Help with MPC8347 (or MPC8343 MPC8349 possibly MPC8313) freezing while stepping using COP / JTAG

dknews · ‎07-25-2012

I'm having a problem with MPC8347 freezing and getting completely locked while debugging.

I'm using CW and USB Tap but get the same lock-ups with BDI2000, lock-up happens at some very simple assembly instruction like "lwz r1,NNN(r2)". If I set a breakpoint somewhere else or let code run freely - everything works.

Here is what I've checked:

- schematic looks correct (and 1:1 taken from the MPC8349 eval board)

- same schematic and code works on the other product - no issues

- CPU has latest revision

- JTAG works in terms of making stop on breakpoints and looking through the registers and memory

- lock-up happens only while stepping through the code

- JTAG connector was re-soldered directly to the vias at BGA - with the same results

- All JTAG and RESET lines are tested with the scope - and signal looks good

Please refer me to anything that might help.

Below is some of the information:

If I set a breakpoint inside the code of inline function rd_addr() @ 0x2A9C0 (as you could see it performs completely legitimate load into r4 from [r31]+0 – i.e. from the location of dobj at the end of the 128MB memory) and then do one step the CPU will stop working. If I put breakpoints in every line it fails to stop at address 0x2A9D0. If I put a single breakpoint at the address 0x2A9D8 it will do a correct read from address 0xA0082424 – allocated SRAM address from CS2.

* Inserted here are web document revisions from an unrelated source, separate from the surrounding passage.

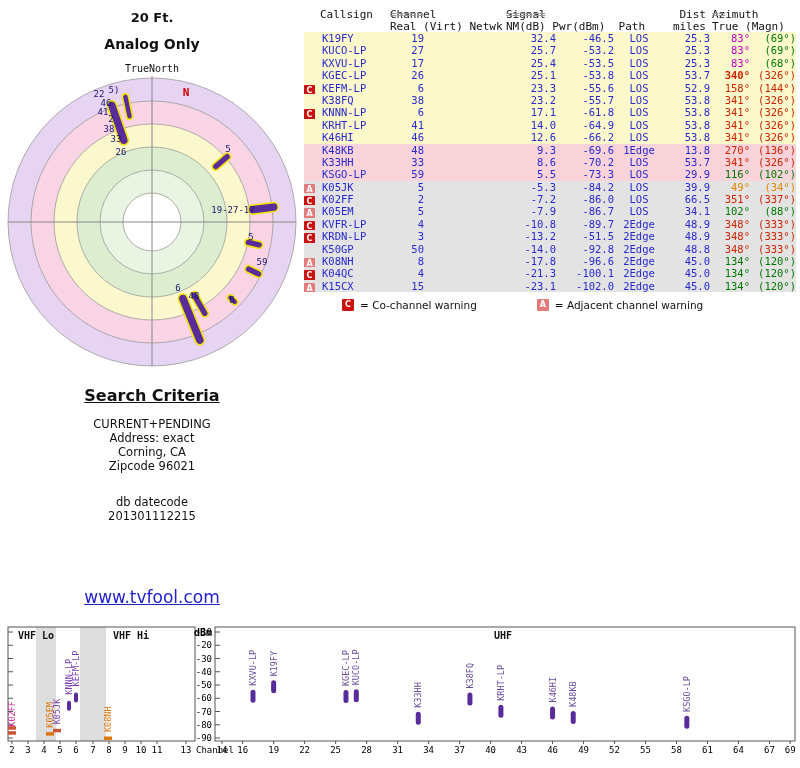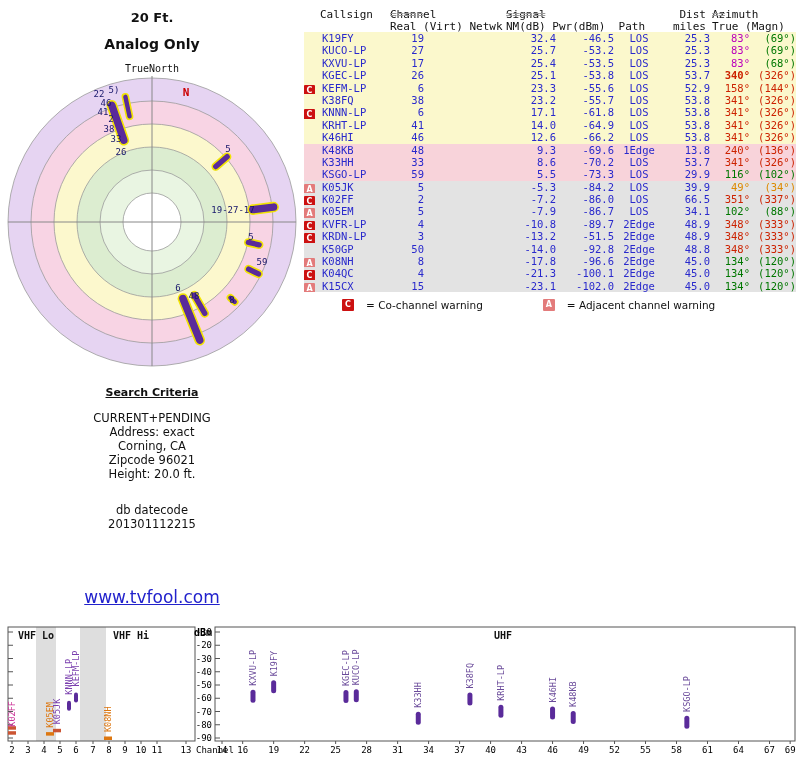"240°" span.cell { text: 240 -> 270 }
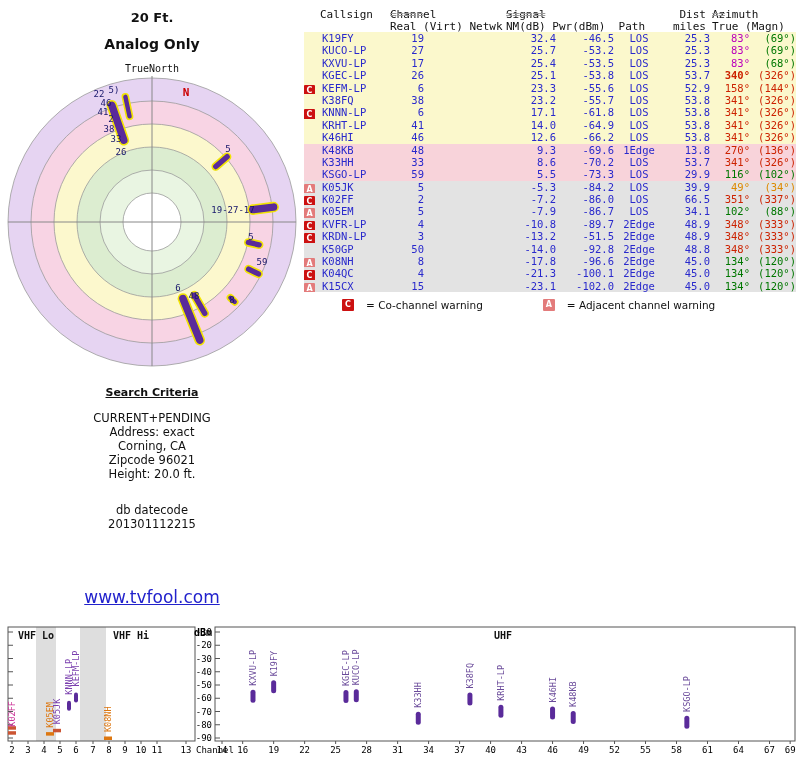"= Co-channel warning" .lgtext { margin-left: 12px -> 6px }
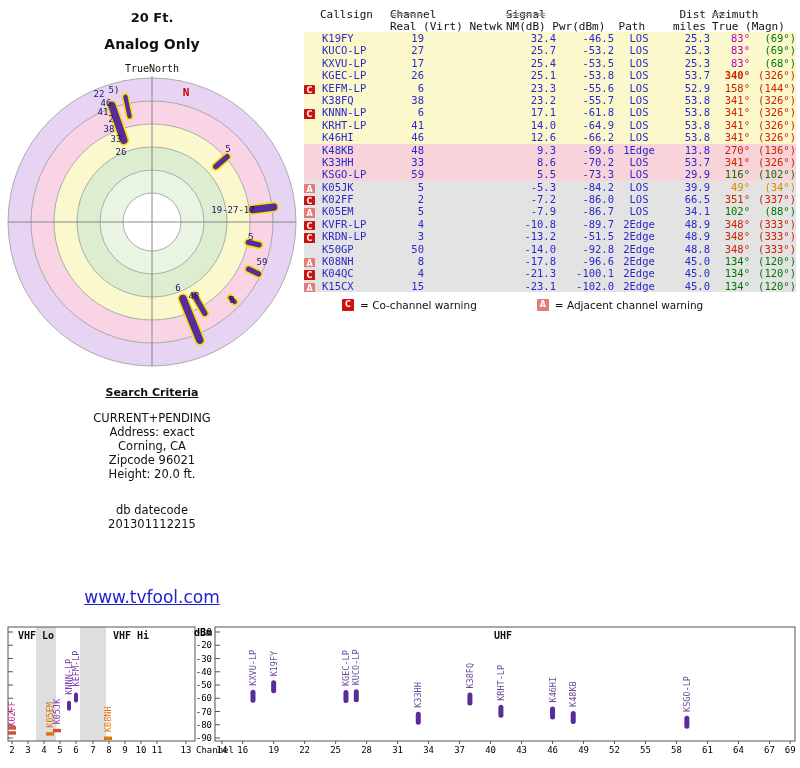"Search Criteria" .crit-title { font-size: 11px -> 16px }
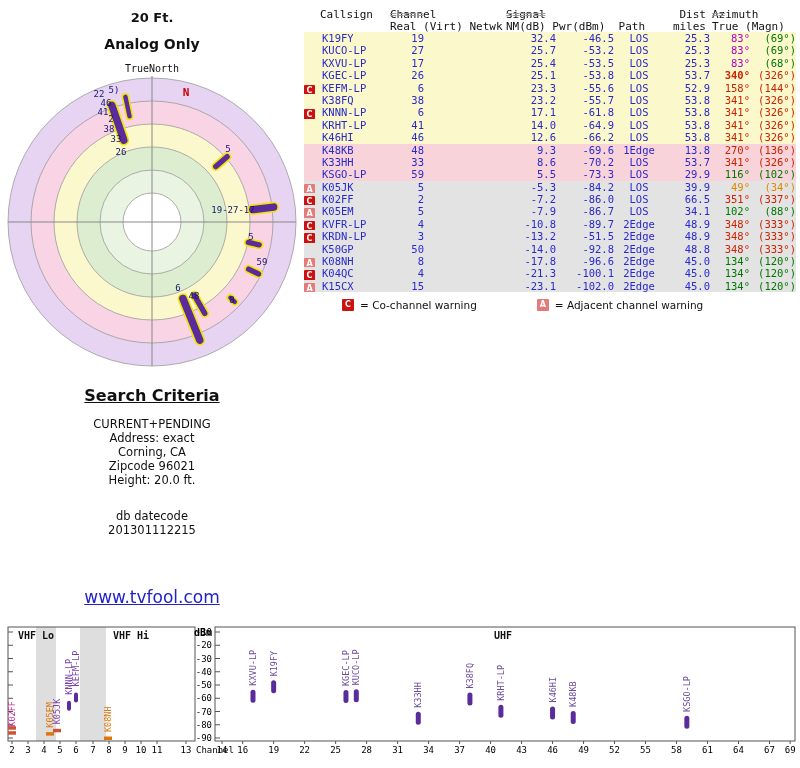"Height: 20.0 ft." div.crit-line { html: <div>Height: 20.0 ft.</div> -> none }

I don’t see any exceptions coming from DRAM controller, memory is thoroughly tested and do not cause any issues in the normal execution without debugger. Its only when debugger is steps thru the code or even go breakpoint to breakpoint eventually it stops responding. It is in my best understanding that the processor is also stops running since it no longer reacts to any external interrupts to the core. All three HRESET, PRESET and JRESET remain high with no glitches…

- The value of MSR before entering critical section (the code I debug is within this section) is 0xA0B0, after entering it is 0x2030 since I clear EE and CE bits

- Watchdog is not programmed

- If I move from one statement to another statement by setting and clearing break point it works for a while, however in the same way as with single step instruction CPU might lock up if a single step is executed from the breakpoint. However even when the next breakpoint is set down the code CPU can get into the same mode when debugger can no longer stop it

- It is not an issue with this particular board since every board from the batch behaves the same way; we have another very similar board with 8347 which we designed four years ago and this board also exhibits this behavior but infrequently enough to make debugging impossible

- Reset lines seems to be stable so I don't suspect that CPU suddenly resets from the outside signal.

- all reset lines are pulled up to 3.3V via 4.7k 4. While I'm inside the code it is done in critical section. I read MSR register and write it back with two bits - CE (critical interrupts) and EE (external interrupts) set to zero. I do not touch any flags in this register which are responsible for debugging. There are no divisions or floating point operations which could assert an exception.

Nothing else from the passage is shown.